[lttng-dev] [rp] [RFC] Userspace RCU library internal error handling

Thu Jun 21 15:03:06 EDT 2012

* Josh Triplett (josh at joshtriplett.org) wrote:
> On Thu, Jun 21, 2012 at 12:41:13PM -0400, Mathieu Desnoyers wrote:
> > Currently, liburcu calls "exit(-1)" upon internal consistency error.
> > This is not pretty, and usually frowned upon in libraries.
> 
> Agreed.
> 
> > One example of failure path where we use this is if pthread_mutex_lock()
> > would happen to fail within synchronize_rcu(). Clearly, this should
> > _never_ happen: it would typically be triggered only by memory
> > corruption (or other terrible things like that). That being said, we
> > clearly don't want to make "synchronize_rcu()" return errors like that
> > to the application, because it would complexify the application error
> > handling needlessly.
> 
> I think you can safely ignore any error conditions you know you can't
> trigger.  pthread_mutex_lock can only return an error under two
> conditions: an uninitialized mutex, or an error-checking mutex already
> locked by the current thread.  Neither of those can happen in this case.
> Given that, I'd suggest either calling pthread_mutex_lock and ignoring
> any possibility of error, or adding an assert.
> 
> > So instead of calling exit(-1), one possibility would be to do something
> > like this:
> > 
> > #include <signal.h>
> > #include <pthread.h>
> > #include <stdio.h>
> > 
> > #define urcu_die(fmt, ...)                      \
> >         do {    \
> >                 fprintf(stderr, fmt, ##__VA_ARGS__);    \
> >                 (void) pthread_kill(pthread_self(), SIGBUS);    \
> >         } while (0)
> > 
> > and call urcu_die(); in those "unrecoverable error" cases, instead of
> > calling exit(-1). Therefore, if an application chooses to trap those
> > signals, it can, which is otherwise not possible with a direct call to
> > exit().
> 
> It looks like you want to use signals as a kind of exception mechanism,
> to allow the application to clean up (though not to recover).  assert
> seems much clearer to me for "this can't happen" cases, and assert also
> generates a signal that the application can catch and clean up.
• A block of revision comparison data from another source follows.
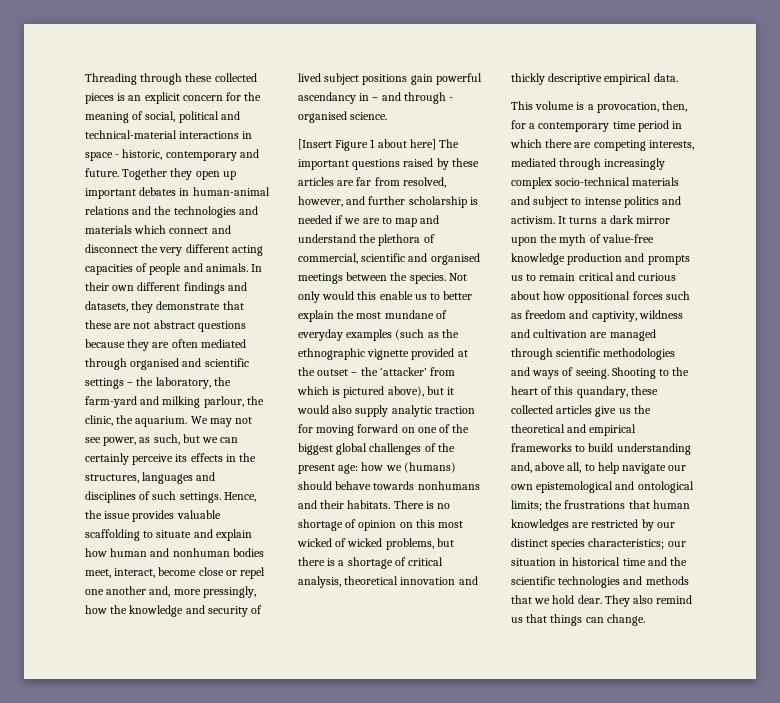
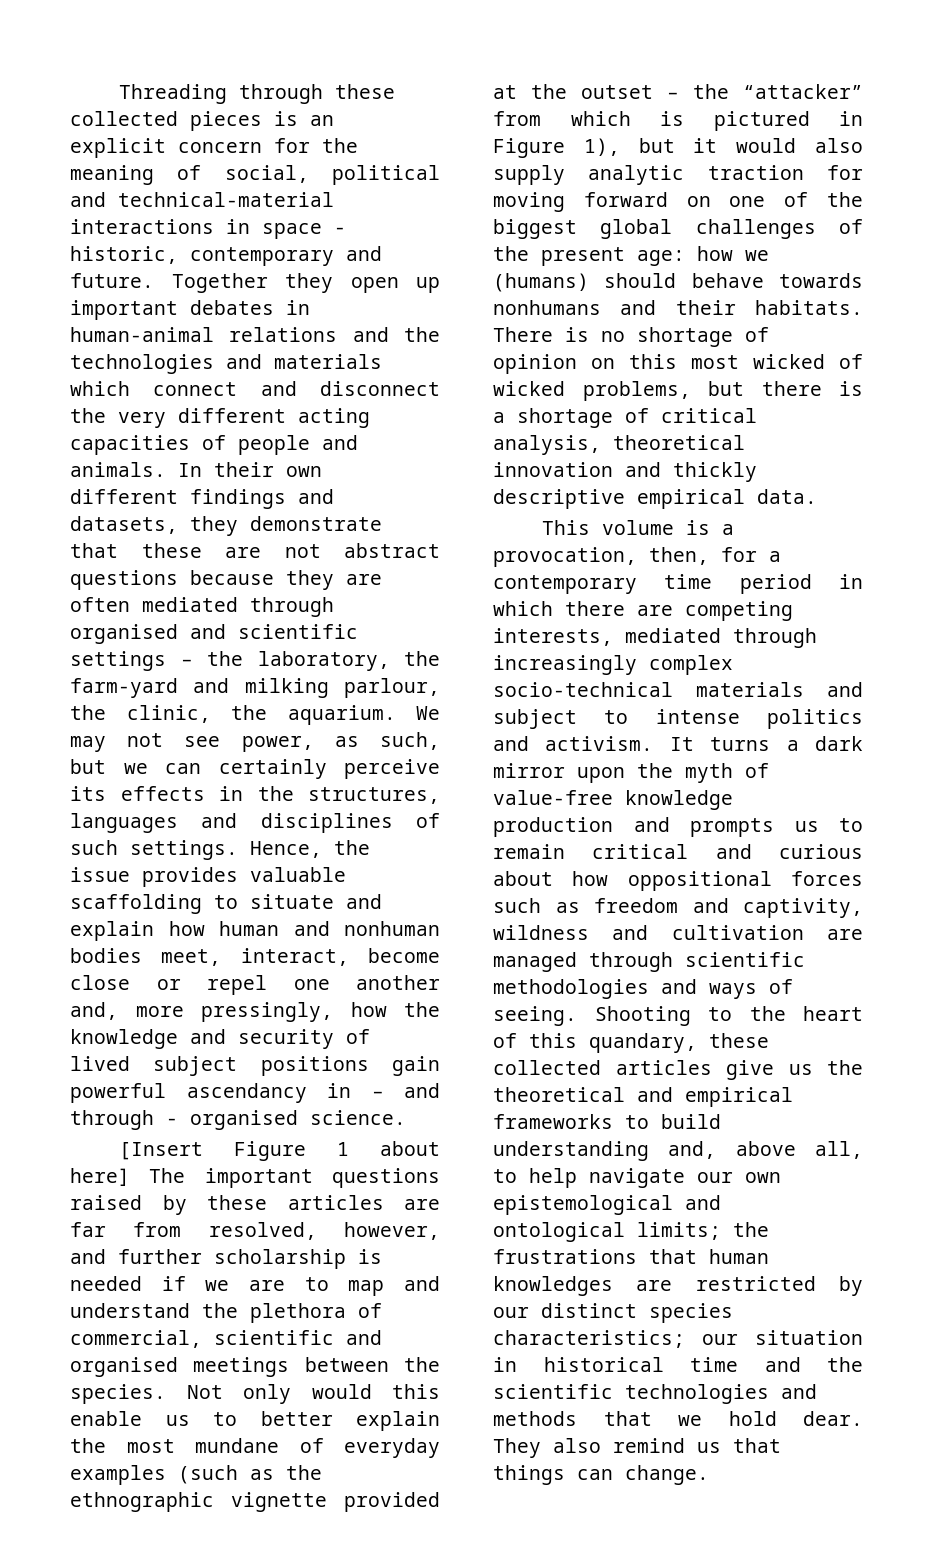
- Not only would this enable us to better explain the most mundane of everyday examples (such as the ethnographic vignette provided at the outset – the ‘attacker’ from which is pictured above), but it would also supply analytic traction for moving forward on one of the biggest global challenges of the present age:
+ Not only would this enable us to better explain the most mundane of everyday examples (such as the ethnographic vignette provided at the outset – the “attacker” from which is pictured in Figure 1), but it would also supply analytic traction for moving forward on one of the biggest global challenges of the present age:

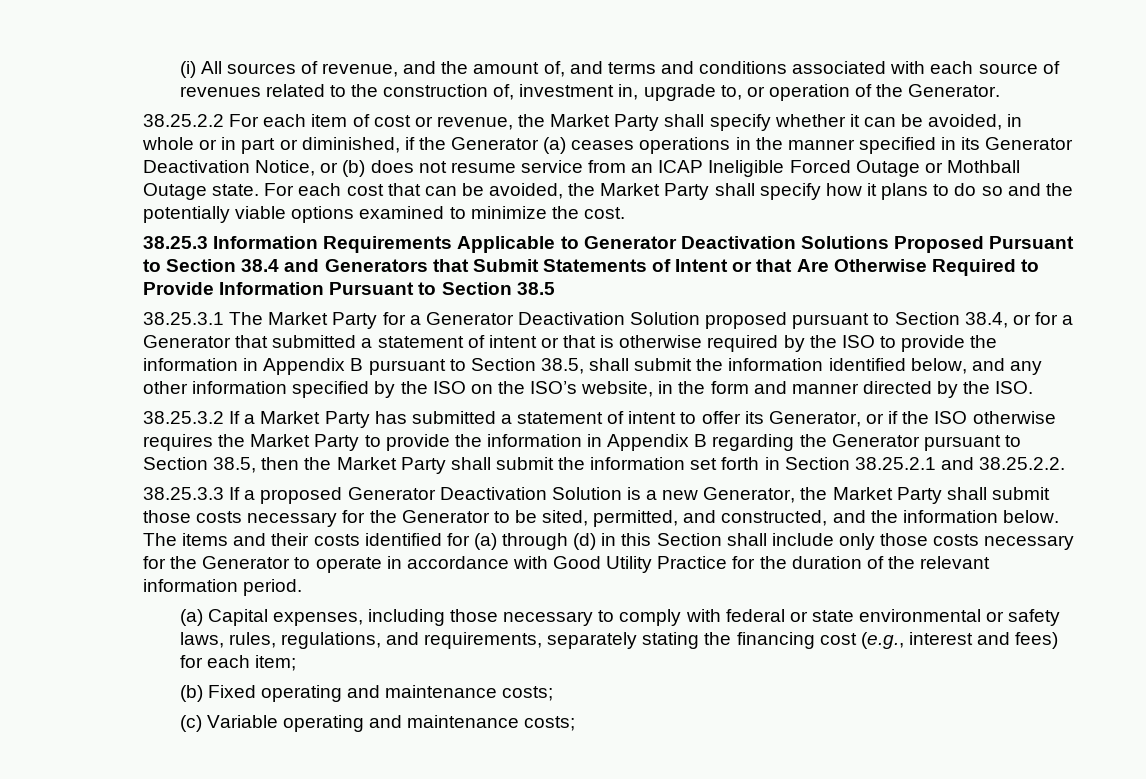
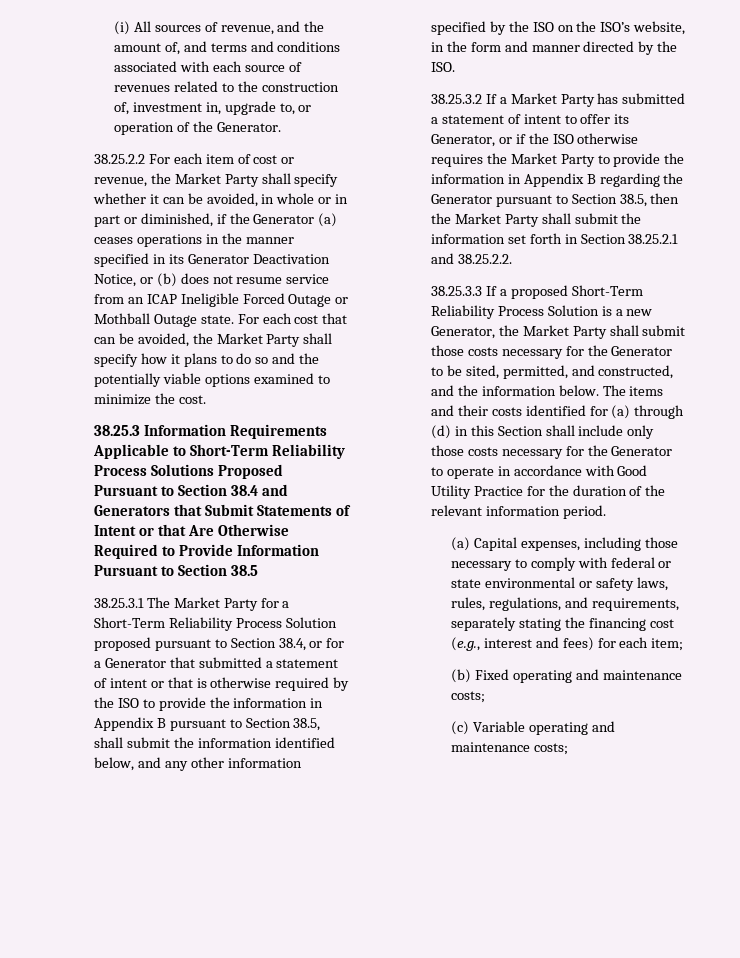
- 38.25.3 Information Requirements Applicable to Generator Deactivation Solutions Proposed Pursuant to Section 38.4 and Generators that Submit Statements of Intent or that Are Otherwise Required to Provide Information Pursuant to Section 38.5
+ 38.25.3 Information Requirements Applicable to Short-Term Reliability Process Solutions Proposed Pursuant to Section 38.4 and Generators that Submit Statements of Intent or that Are Otherwise Required to Provide Information Pursuant to Section 38.5
- 38.25.3.1 The Market Party for a Generator Deactivation Solution proposed pursuant to Section 38.4, or for a Generator that submitted a statement of intent or that is otherwise required by the ISO to provide the information in Appendix B pursuant to Section 38.5, shall submit the information identified below, and any other information specified by the ISO on the ISO’s website, in the form and manner directed by the ISO.
+ 38.25.3.1 The Market Party for a Short-Term Reliability Process Solution proposed pursuant to Section 38.4, or for a Generator that submitted a statement of intent or that is otherwise required by the ISO to provide the information in Appendix B pursuant to Section 38.5, shall submit the information identified below, and any other information specified by the ISO on the ISO’s website, in the form and manner directed by the ISO.
- 38.25.3.3 If a proposed Generator Deactivation Solution is a new Generator, the Market Party shall submit those costs necessary for the Generator to be sited, permitted, and constructed, and the information below.
+ 38.25.3.3 If a proposed Short-Term Reliability Process Solution is a new Generator, the Market Party shall submit those costs necessary for the Generator to be sited, permitted, and constructed, and the information below.

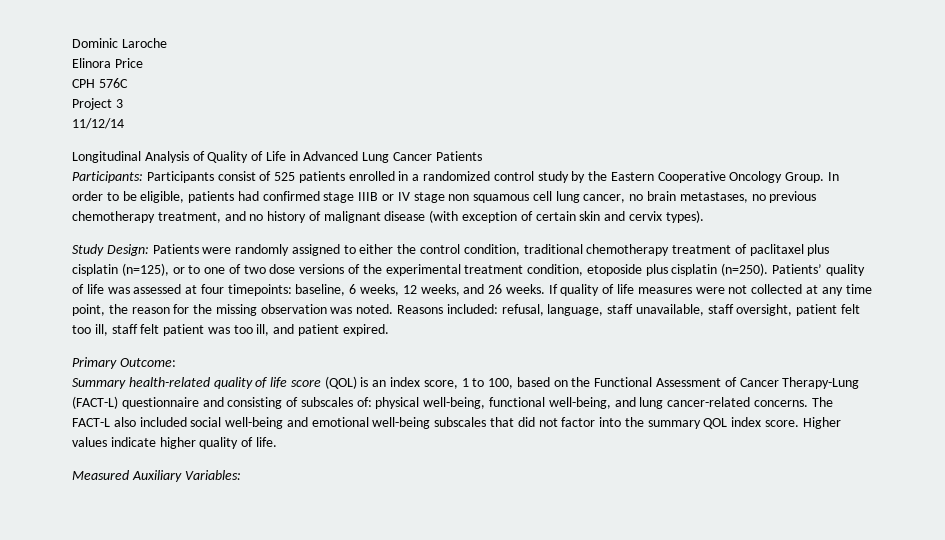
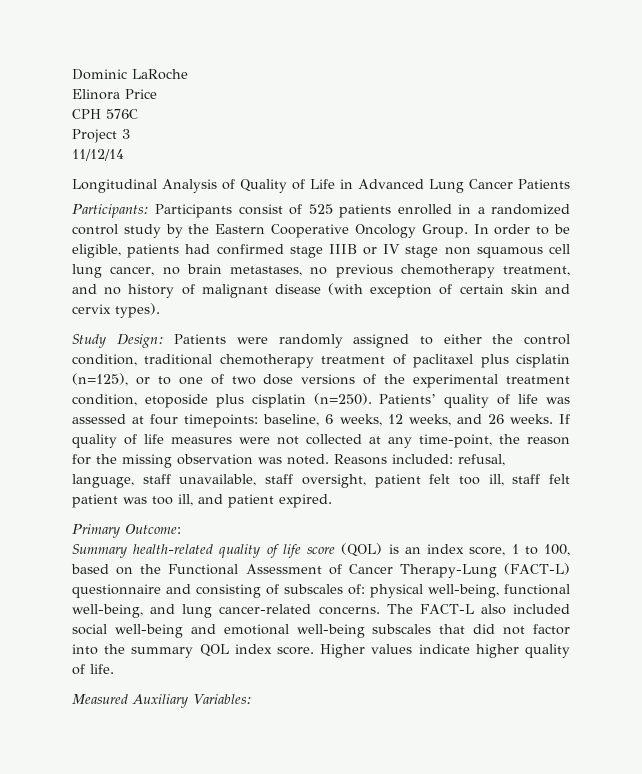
- Dominic Laroche
+ Dominic LaRoche
- If quality of life measures were not collected at any time point, the reason for the missing observation was noted.
+ If quality of life measures were not collected at any time-point, the reason for the missing observation was noted.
Within discussions with other LTTng developers, we considered the the
assert, but the thought that this case might be silently ignored on
production systems (which compile with assertions disabled) makes me
uncomfortable. This is why I would prefer a SIGBUS to an assertion.

Using assert() would be similar to turning the Linux kernel BUG_ON()
mechanism into no-ops on production systems because "it should never
happen" (tm) ;-)

Thoughts ?

Thanks,

Mathieu

-- 
Mathieu Desnoyers
Operating System Efficiency R&D Consultant
EfficiOS Inc.
http://www.efficios.com